Show all lines of the entries in which the word "less" is found.

============

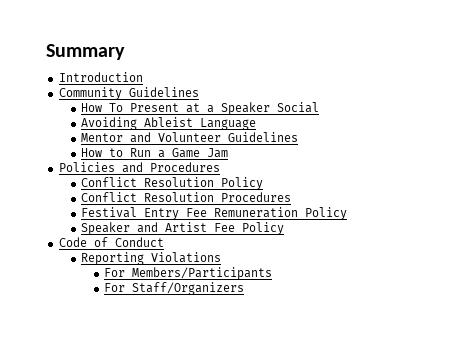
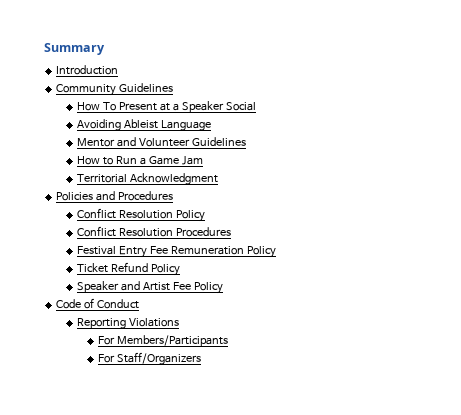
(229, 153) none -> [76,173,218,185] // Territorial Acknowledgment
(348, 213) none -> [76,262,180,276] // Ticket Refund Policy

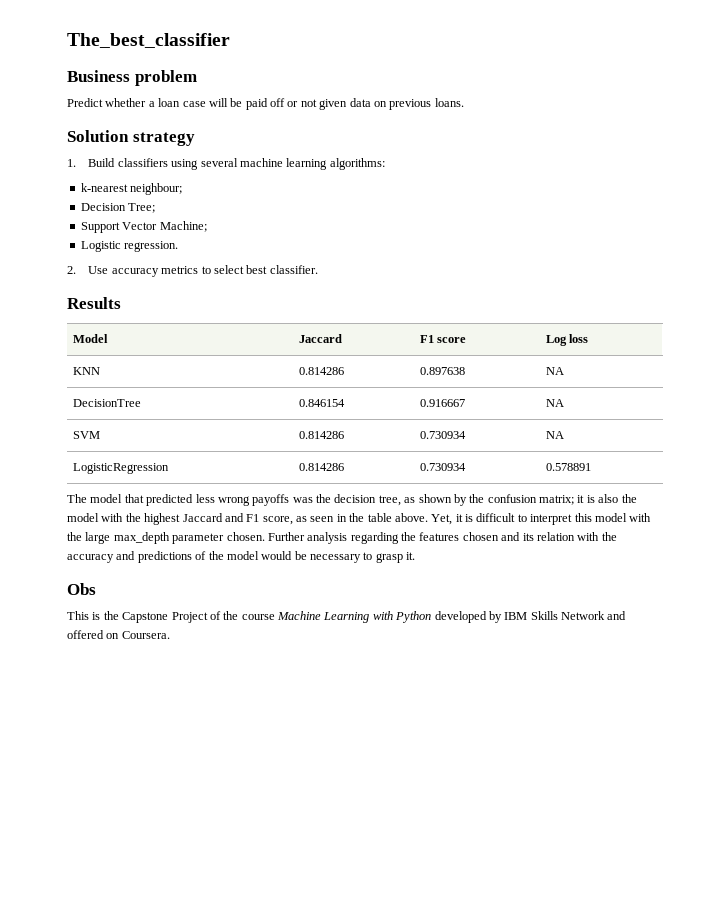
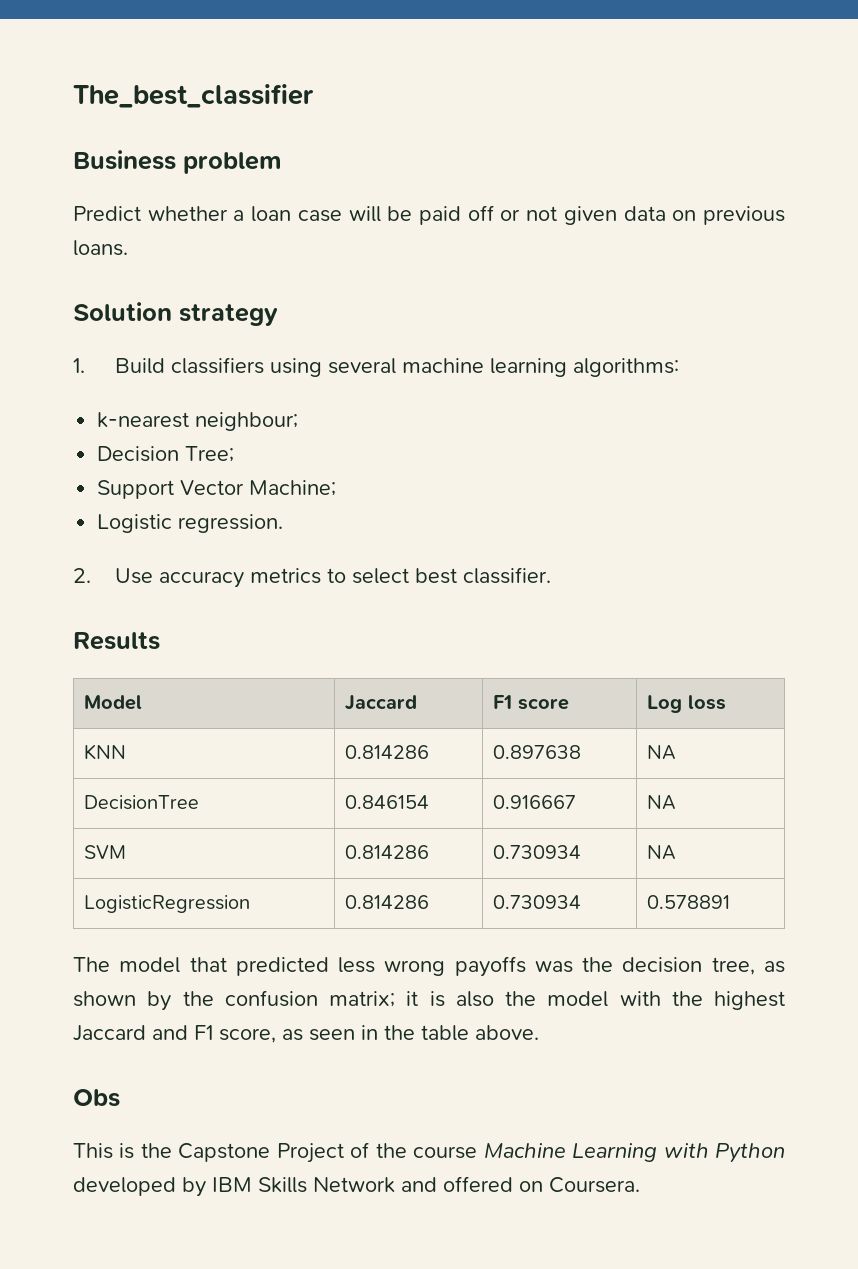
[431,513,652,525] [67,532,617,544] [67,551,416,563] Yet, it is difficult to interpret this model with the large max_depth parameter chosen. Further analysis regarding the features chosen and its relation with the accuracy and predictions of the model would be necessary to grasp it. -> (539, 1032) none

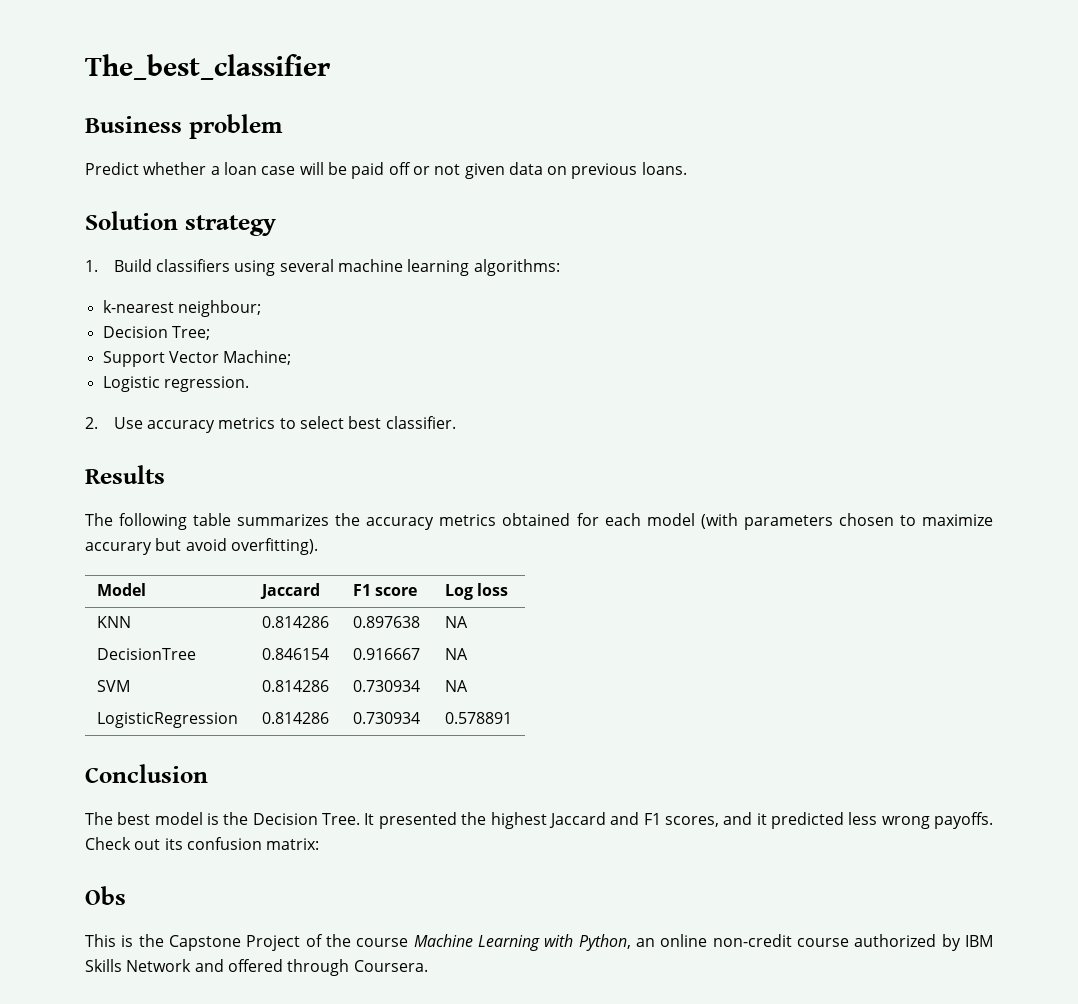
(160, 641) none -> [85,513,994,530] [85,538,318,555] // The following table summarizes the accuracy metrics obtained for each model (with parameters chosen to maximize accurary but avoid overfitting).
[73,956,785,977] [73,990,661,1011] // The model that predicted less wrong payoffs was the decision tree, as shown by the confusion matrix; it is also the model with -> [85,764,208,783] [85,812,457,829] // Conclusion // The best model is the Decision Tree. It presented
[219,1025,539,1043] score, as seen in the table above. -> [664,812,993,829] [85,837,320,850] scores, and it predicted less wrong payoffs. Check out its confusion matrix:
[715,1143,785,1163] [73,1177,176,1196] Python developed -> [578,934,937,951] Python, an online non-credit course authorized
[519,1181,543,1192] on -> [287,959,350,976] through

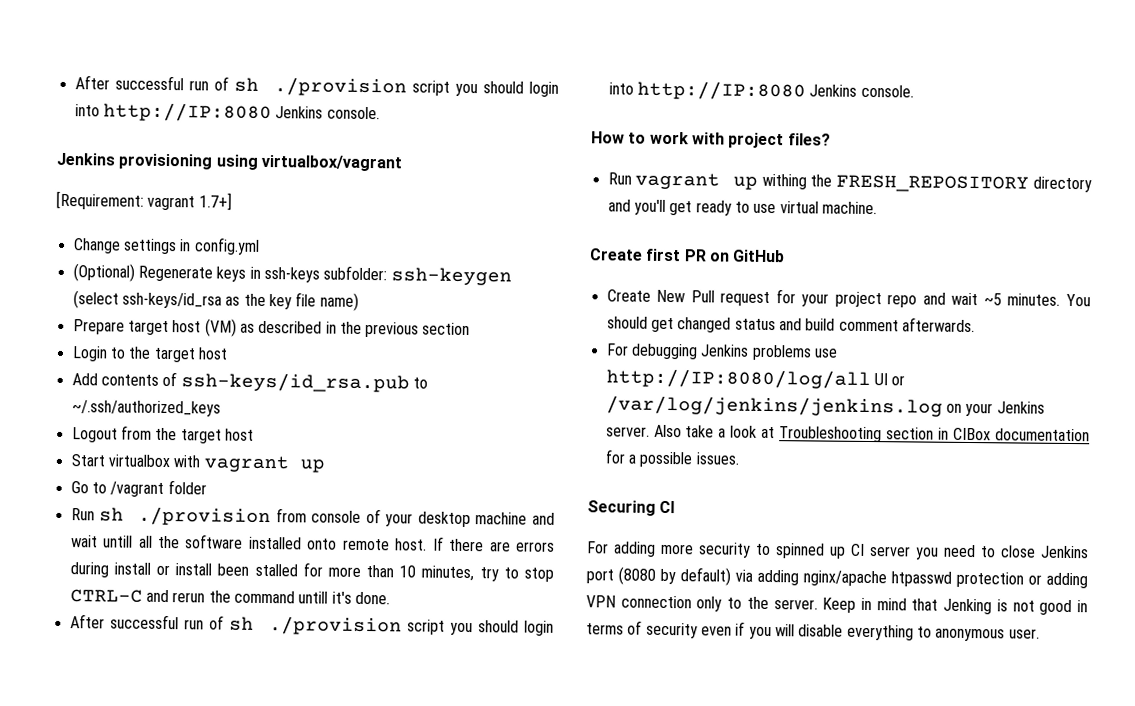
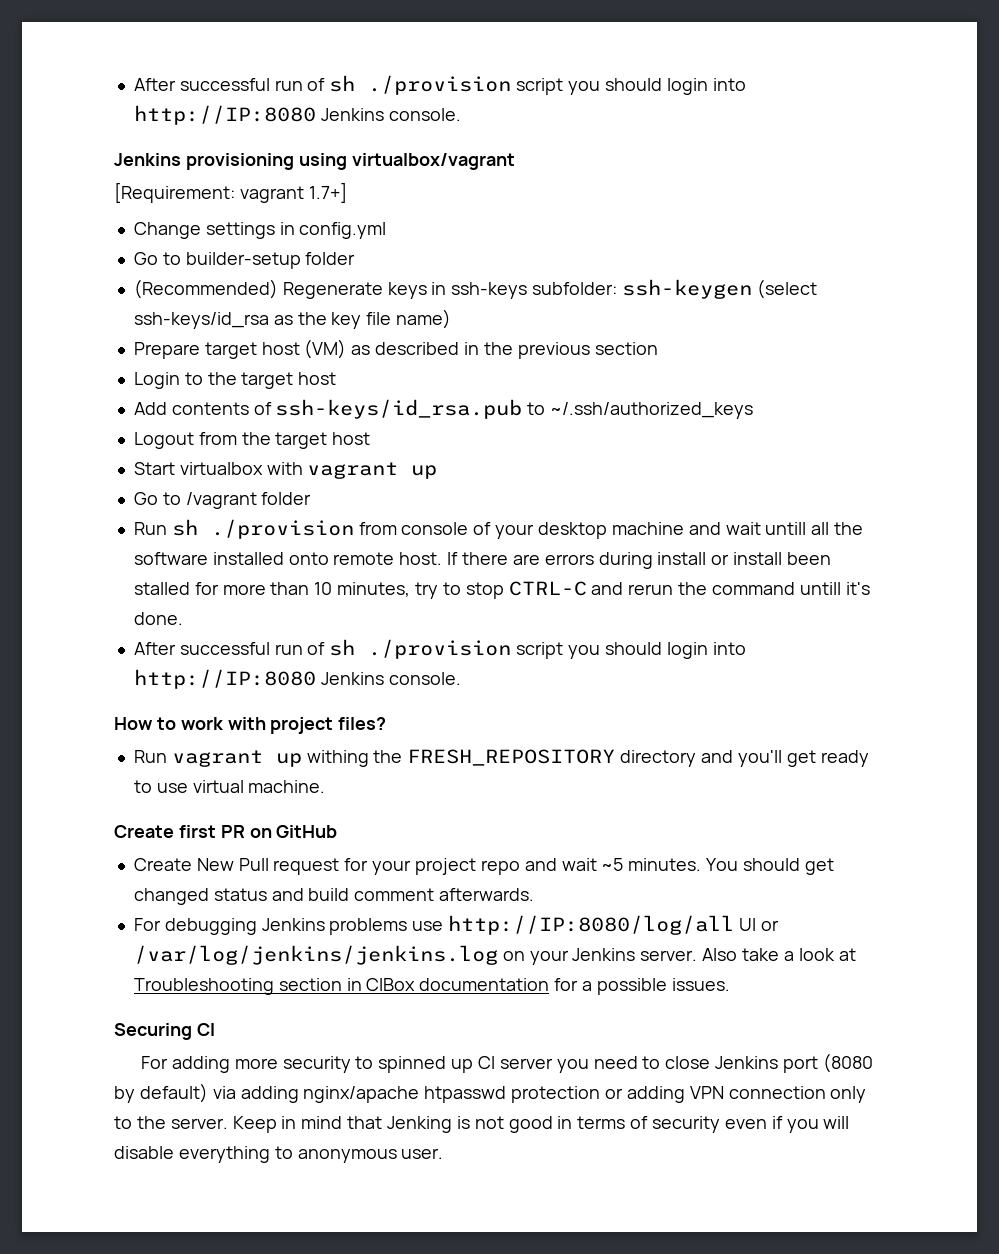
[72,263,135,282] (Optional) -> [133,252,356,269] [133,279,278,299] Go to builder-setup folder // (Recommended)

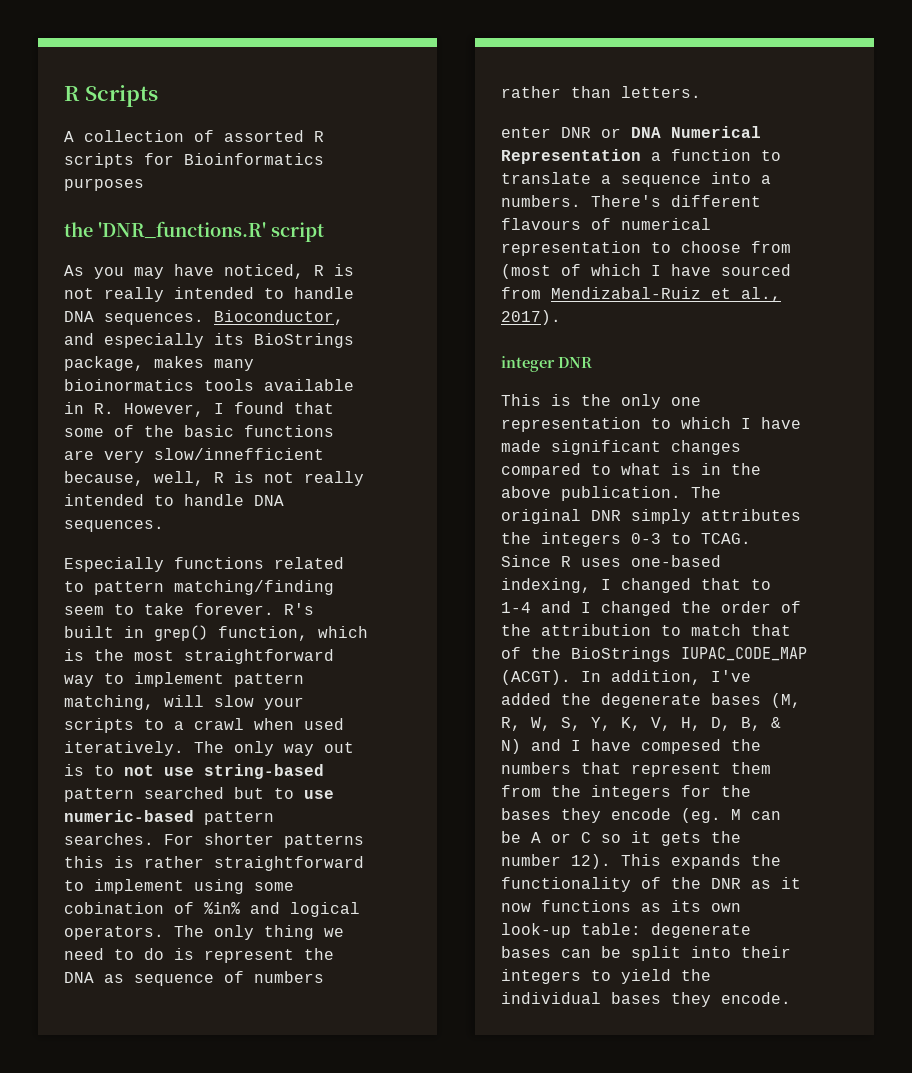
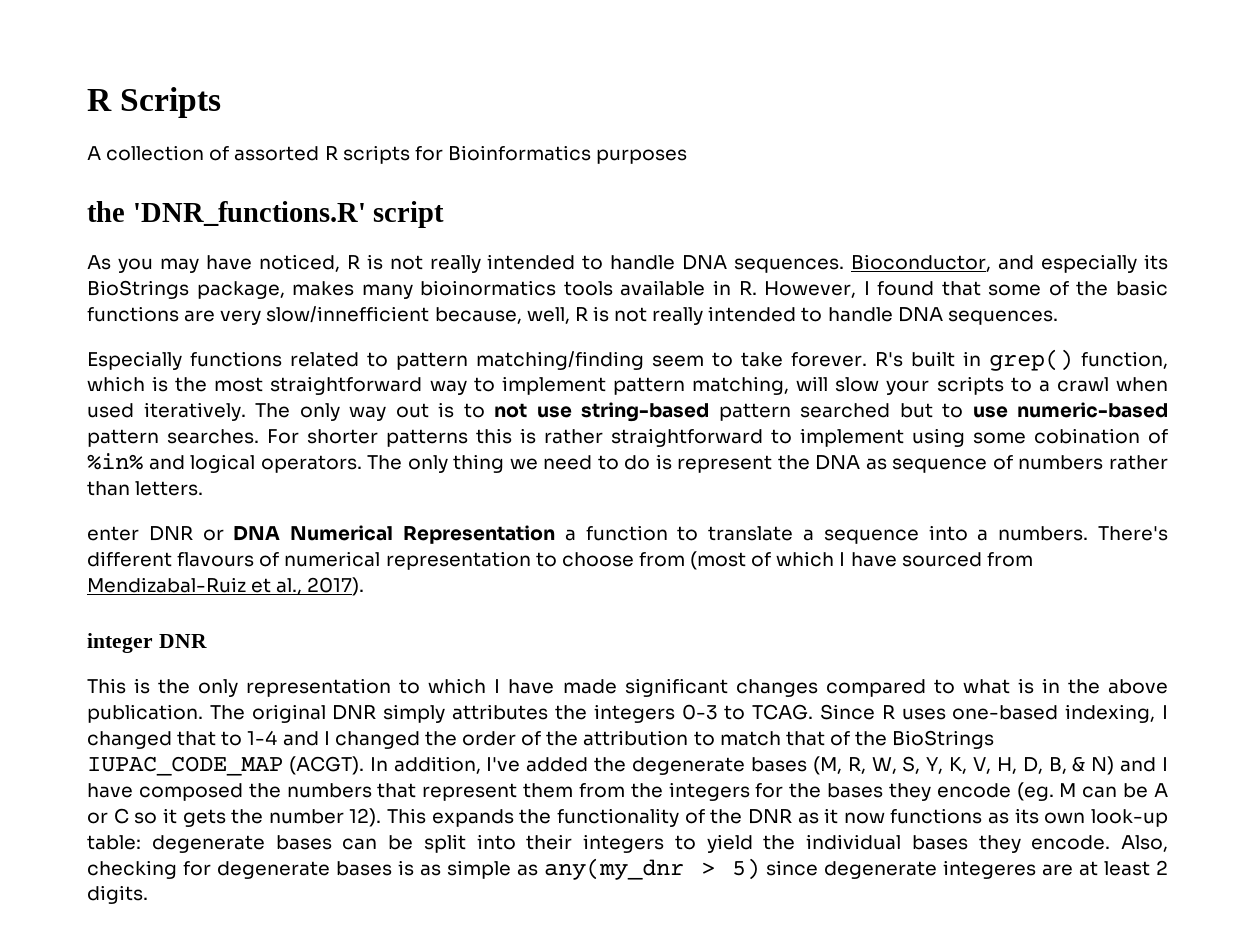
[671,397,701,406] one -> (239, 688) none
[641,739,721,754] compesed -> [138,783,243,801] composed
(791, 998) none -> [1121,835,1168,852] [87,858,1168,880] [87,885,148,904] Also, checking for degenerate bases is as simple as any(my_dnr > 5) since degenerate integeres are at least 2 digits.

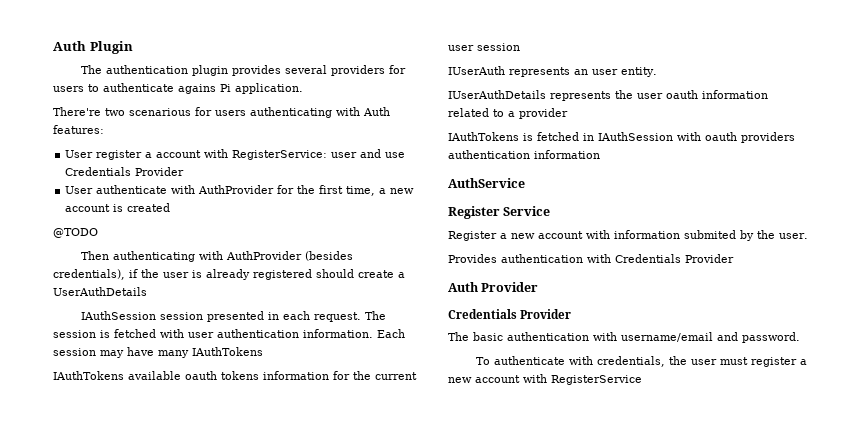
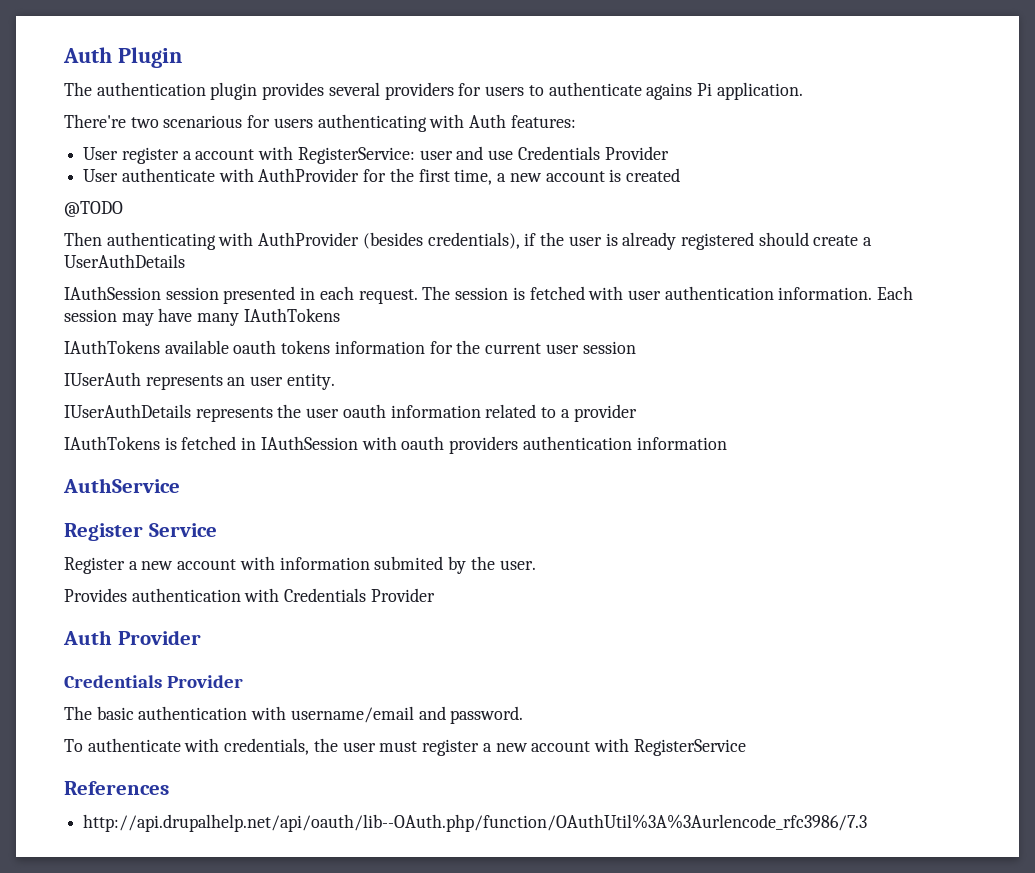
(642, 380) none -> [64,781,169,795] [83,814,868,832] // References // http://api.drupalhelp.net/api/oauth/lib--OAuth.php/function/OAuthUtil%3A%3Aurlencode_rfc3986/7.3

============

▶ [TASK SOLUTION]:
[73,956,785,977] [73,990,661,1011] // The model that predicted less wrong payoffs was the decision tree, as shown by the confusion matrix; it is also the model with -> [85,764,208,783] [85,812,457,829] // Conclusion // The best model is the Decision Tree. It presented
[219,1025,539,1043] score, as seen in the table above. -> [664,812,993,829] [85,837,320,850] scores, and it predicted less wrong payoffs. Check out its confusion matrix:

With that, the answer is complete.